Dad, I want to go to Diamonds Direct.”
“Why?”
“Because I need a crystal to make a lightsaber.”
The engine of any Jedi’s sword is a special gemstone that bottles The Force and turns it into a beam of lethal light. So in Levon’s 5-year-old brain, Diamonds Direct is a necessary supply station. Beyond this simple conclusion, he also believes that lightsabers exist, and that he can build one with some Elmer’s and a hole-puncher. More importantly, he feels in his heart that I will buy this special ingredient, giving him permission to then use the energy sword against me or anything else that crosses him. Levon wants control of everything. Give him the reins or watch out.
Of course, the controls aren’t always handed over, but he takes that in stride and throws out words that he has learned, mostly from his older brother, Atticus, whenever he needs to get his opposition across. “Idiot-shut-up!” Levon blends the words together, changing a command into a single noun, which he then uses against us. His mother and I are both idiot-shut-ups. Levon doesn’t understand what he is saying, but he knows we don’t like it,
so out the words fly. We watch our walking Mount St. Helens erupt. Then, it happens. We do the worst thing you can do. We laugh. I know it’s horrible, but Levon’s rage doesn’t fit his hang-up. Then, our 5-year-old drops his a-bomb: “I hate you.”
I can’t remember saying any bad word to my mom or dad. I knew them. All I had to do was turn on HBO after eight o’clock. But I was afraid of being sealed in my room until summer or feeling a throbbing buttock. I stayed clear of any family hearings. I did things on the sneak, like my first cigarette from Grandmother Lillian’s purse. Words weren’t my problem. I just didn’t want to get caught and miss my next adventure.

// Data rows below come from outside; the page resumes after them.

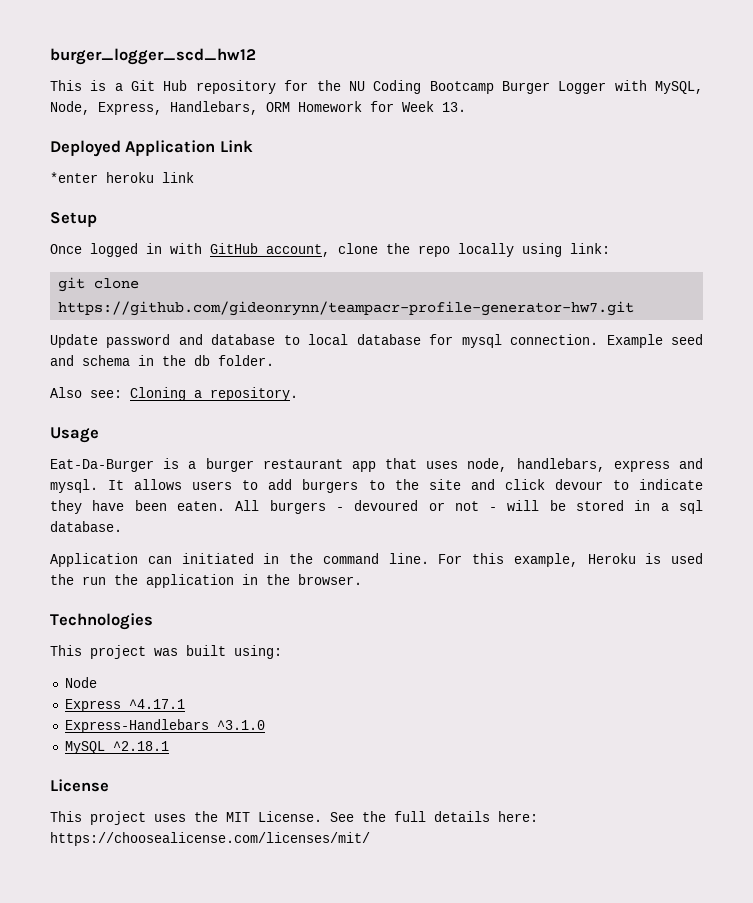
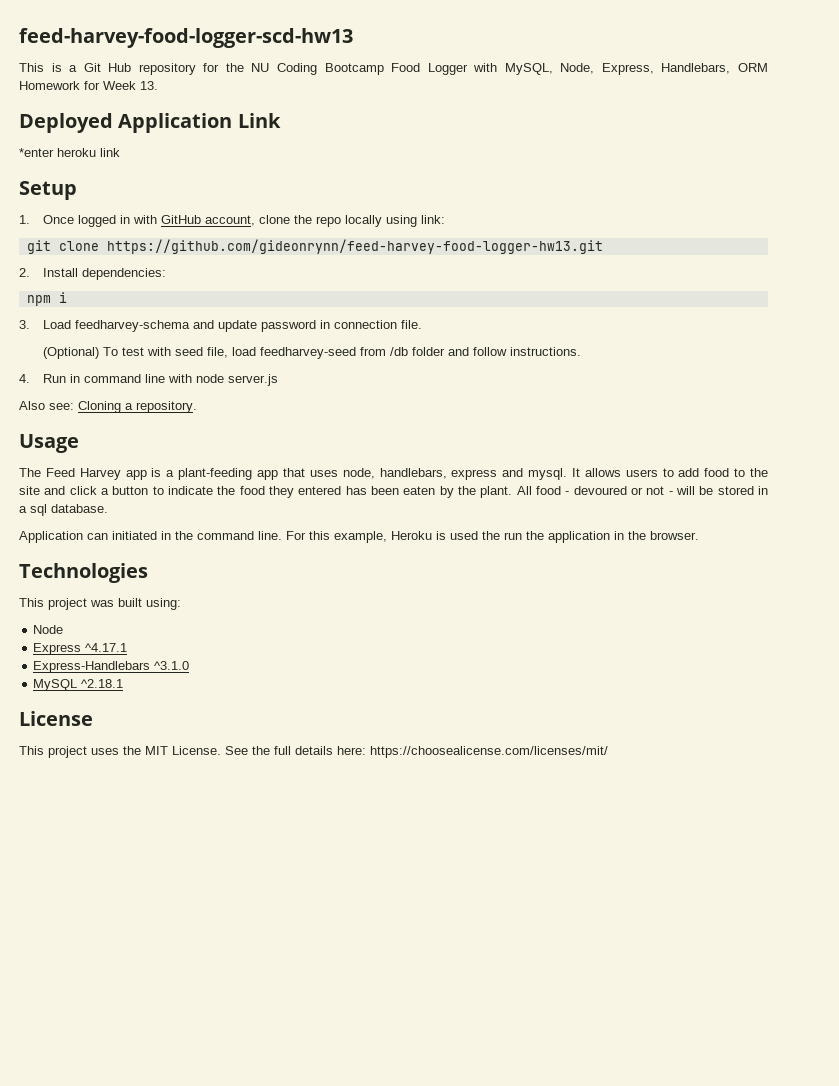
[50,48,256,65] burger_logger_scd_hw12 -> [19,28,353,48] feed-harvey-food-logger-scd-hw13
[501,81,550,94] Burger -> [391,63,421,72] Food
(97, 219) none -> [19,215,30,224] 1.
[58,301,635,316] [50,334,703,348] [50,355,274,366] https://github.com/gideonrynn/teampacr-profile-generator-hw7.git // Update password and database to local database for mysql connection. Example seed and schema in the db folder. -> [106,239,603,254] [19,268,167,280] [26,292,67,306] [19,320,423,332] [43,347,582,359] [19,374,279,386] https://github.com/gideonrynn/feed-harvey-food-logger-hw13.git // 2. Install dependencies: // npm i // 3. Load feedharvey-schema and update password in connection file. // (Optional) To test with seed file, load feedharvey-seed from /db folder and follow instructions. // 4. Run in command line with node server.js
[50,458,343,472] Eat-Da-Burger is a burger restaurant -> [19,468,253,480] The Feed Harvey app is a plant-feeding
[302,479,359,493] burgers -> [704,468,730,477] food
[554,479,703,490] [50,500,326,514] devour to indicate they have been eaten. All burgers -> [100,486,561,498] a button to indicate the food they entered has been eaten by the plant. All food

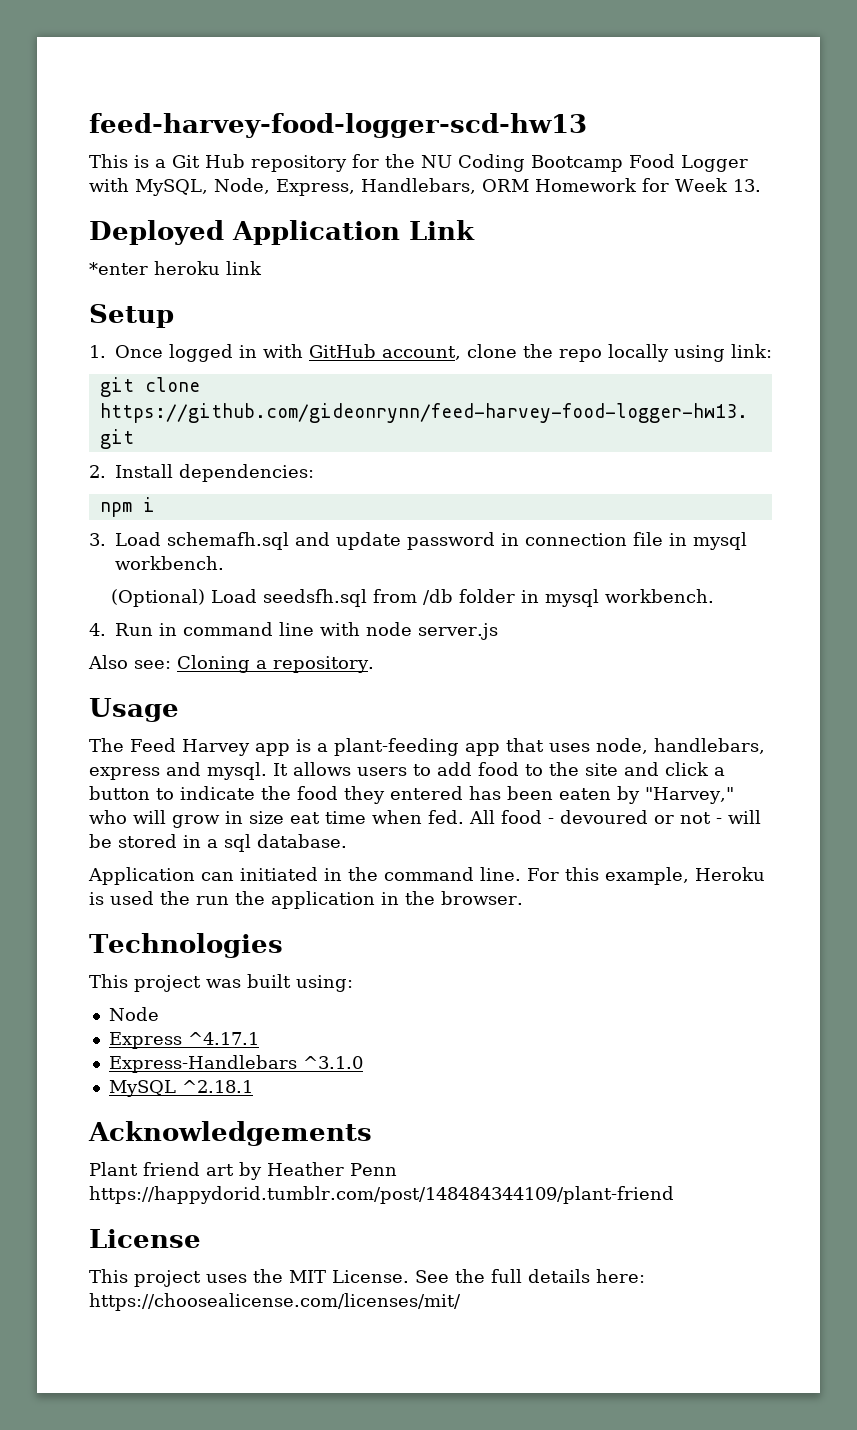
[75,320,191,332] feedharvey-schema -> [167,532,289,550] schemafh.sql
[401,320,423,329] [43,347,582,359] file. // (Optional) To test with seed file, load feedharvey-seed from /db folder and follow instructions. -> [633,532,747,550] [115,556,224,570] [111,589,715,607] file in mysql workbench. // (Optional) Load seedsfh.sql from /db folder in mysql workbench.
[457,486,513,498] the plant. -> [645,787,734,804] [89,810,464,828] "Harvey," who will grow in size eat time when fed.
(124, 683) none -> [88,1121,372,1146] [89,1162,397,1180] [89,1186,674,1204] // Acknowledgements // Plant friend art by Heather Penn https://happydorid.tumblr.com/post/148484344109/plant-friend

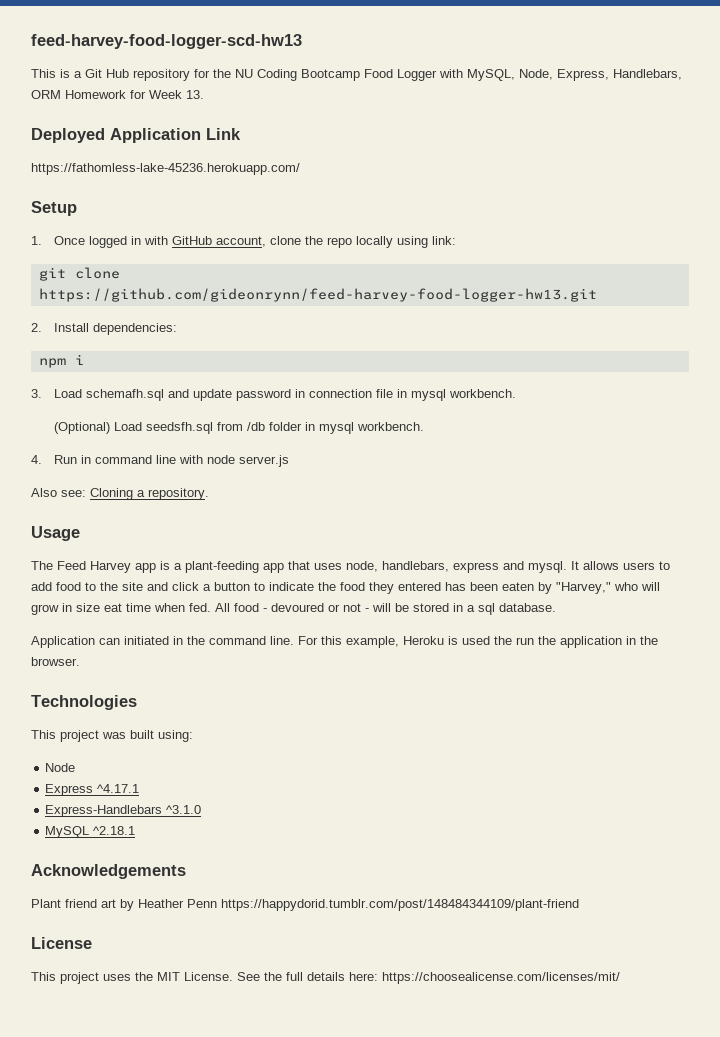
[89,261,262,275] *enter heroku link -> [31,163,300,175] https://fathomless-lake-45236.herokuapp.com/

In the last few months, I’ve found myself re-thinking my own rites of passage, especially those that I understood as a kid, versus the ones that only now have given me meaning. In looking back, I see that many came from one specific weekend.
When I was six years old, Cooper Baldwin invited me over for my first sleepover in Powhatan, Virginia. His dad picked me up, and we drove for half a day just to get there. Back then, Powhatan was another state. On and on we went, out into the country, toward a world I didn’t know. The anticipation that comes from going on a trip was born for me in that moment. Cooper had been talking up his place for weeks. Before I even arrived, I knew I would take to the country life. After all, Cooper had a motorcycle, an Atari 2600, a BB gun, and matches.
Built in the 1830s, Cooper’s L-shaped house looked like something out of a Lone Ranger episode. With a 2-story porch, I could close my eyes and see the shootout and the stagecoach taking off. There was little grass out front, just dirt, and a paddock. I brought along my sister’s vinyl-green suitcase, looking like the city mouse that I was.
Just beyond the wood-stove and the tired pine planks, part of the house was sealed off, in need of major renovation. Exposed pipes and spaghetti wires made that side feel bizarre and dangerous, like a no-man’s land no kid was supposed to see. Upstairs, Cooper’s room had little heat, but he had cowboy boots and pocket knives. Everywhere I looked, his dangerous stuff called me to be an outlaw.
That first night, we blew out his dad’s stereo listening to “The Gambler,” and he showed me Pong. We took his Daisy BB gun to the creek and shot bullfrogs. When I think about it, I don’t remember seeing an adult after breakfast. They disappeared and let us run any way we chose. We cruised all over, off to the country store for more bait and BBs, down to the barn to look for kittens, and toward the abandoned camper by the fishing hole for snakeskins. I got splinters and blisters and wore a bandanna around my neck.
At night, we built a bonfire by ourselves. We sat next to the flames, just the two of us, throwing in .22 bullets that we had taken from his father’s dresser. Cooper said, “The hole in the top means they are blanks.” I didn’t learn until I was in my early twenties that a hollow-point .22 caliber bullet expands on contact, and that all of that Powhatan gunpowder was definitely still inside. At Cooper’s command, we tossed handfuls into the flames and listened to them pop like M-80s, unphased. They nearly killed us, but we had no clue. Today, every chapter of that sleepover lives inside me: trying to start a motorcycle; tricking a horse on a lead to trot faster; kicking his sister in the shin – being free.
Last weekend, my older son Atticus packed his Darth Vader suitcase for his first sleepover. He left our woods and our creek, and headed into the Fan where he walked the sidewalks and ate the best pizza in his life (his words). When I picked him up, I looked through the front door’s glass and watched a Nerf battle unravel on carpeted steps. The first thing Atticus said to me was, “Dad, I want to live here.”
“I know you do,” I said.
Then, we got in the car, and that Diamonds Direct radio spot started selling gems once again. As I buckled up, I thought about Levon, my other boy, and his unruly temper. I realized then that he needs his own adventure. So tomorrow, I’m picking him up, and we are going to look at crystals.